(AVAILABLE DATA begins)

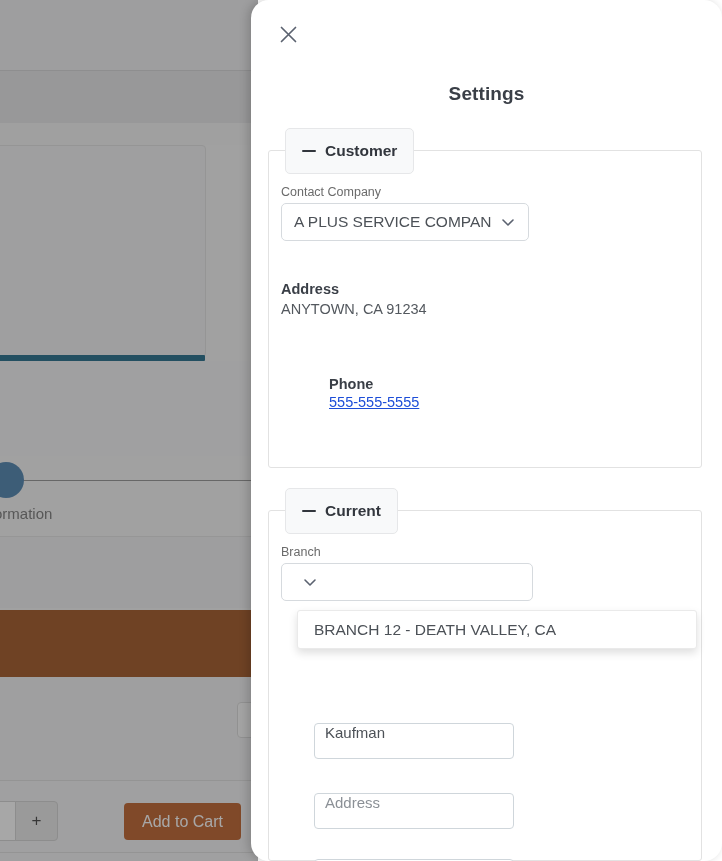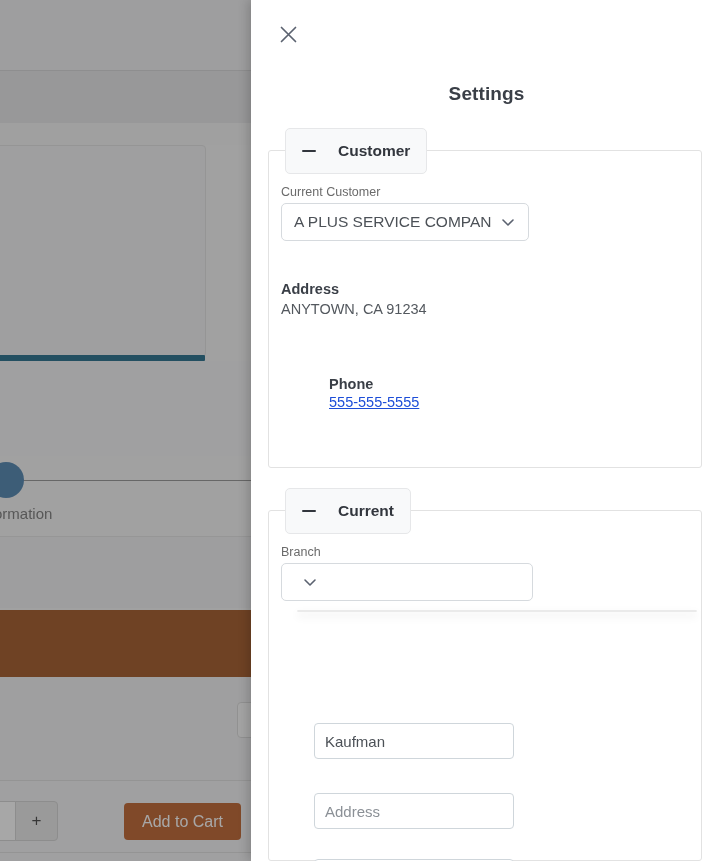--- a/index.html
+++ b/index.html
@@ -147,20 +147,21 @@
 
   
   #modal {
     position: absolute;
     left: 251px; top: 0;
     width: 471px;
     height: 861px;
     background: #ffffff;
     box-shadow: -3px 0 10px rgba(0,0,0,0.18);
     overflow: hidden;
+    border-radius: 18px;
   }
 
   #close-btn {
     position: absolute;
     left: 22px; top: 20px;
     width: 30px; height: 28px;
     display: flex;
     align-items: center;
     justify-content: center;
     cursor: pointer;
@@ -194,21 +195,21 @@
     position: absolute;
     top: -23px;
     left: 16px;
     height: 46px;
     padding: 0 16px;
     background: #f8f9fa;
     border: 1px solid #e6e7e9;
     border-radius: 5px;
     display: flex;
     align-items: center;
-    gap: 22px;
+    gap: 9px;
     cursor: pointer;
   }
   .legend .dash {
     display: inline-block;
     width: 14px;
     height: 2px;
     background: #32363d;
     border-radius: 1px;
   }
   .legend .legend-label {
@@ -293,21 +294,21 @@
 
   
   .txt-input {
     position: absolute;
     width: 200px;
     height: 36px;
     border: 1px solid #cfd6db;
     border-radius: 4px;
     background: #ffffff;
     display: flex;
-    align-items: center;
+    align-items: flex-start;
     padding: 0 10px;
     font-size: 15px;
     cursor: text;
   }
   .txt-input .val { color: #4c5157; }
   .txt-input .ph  { color: #8b9096; }
 </style>
 </head>
 <body>
 
@@ -347,21 +348,21 @@
 
     <div id="modal-title">Settings</div>
 
     <div class="fset" id="fset-customer">
 
       <div class="legend">
         <span class="dash"></span>
         <span class="legend-label">Customer</span>
       </div>
 
-      <div class="field-label" style="left:12px; top:34px;">Current Customer</div>
+      <div class="field-label" style="left:12px; top:34px;">Contact Company</div>
 
       <div class="select-box" style="left:12px; top:52px; width:248px;">
         <span class="sel-text">A PLUS SERVICE COMPANY</span>
         <span class="caret">
           <svg width="16" height="16" viewBox="0 0 16 16" aria-hidden="true">
             <path d="M3 6 L8 11 L13 6" stroke="#5b6270" stroke-width="1.6" fill="none" stroke-linecap="round" stroke-linejoin="round"></path>
           </svg>
         </span>
       </div>
 
@@ -400,16 +401,17 @@
 
       <div class="txt-input" style="left:45px; top:282px;">
         <span class="ph">Address</span>
       </div>
 
       <div class="txt-input" style="left:45px; top:348px;"></div>
 
     </div>
 
     <div id="branch-options">
+      <div class="opt">BRANCH 12 - DEATH VALLEY, CA</div>
     </div>
 
   </div>
 </div>
 
 </body></html>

(AVAILABLE DATA ends)

### EXERCISE
Go through the records above, find every line with the word "width", and list those lines.

### PROBLEM SOLUTION
     width: 471px;
     width: 30px; height: 28px;
     width: 14px;
     width: 200px;
       <div class="select-box" style="left:12px; top:52px; width:248px;">
           <svg width="16" height="16" viewBox="0 0 16 16" aria-hidden="true">
             <path d="M3 6 L8 11 L13 6" stroke="#5b6270" stroke-width="1.6" fill="none" stroke-linecap="round" stroke-linejoin="round"></path>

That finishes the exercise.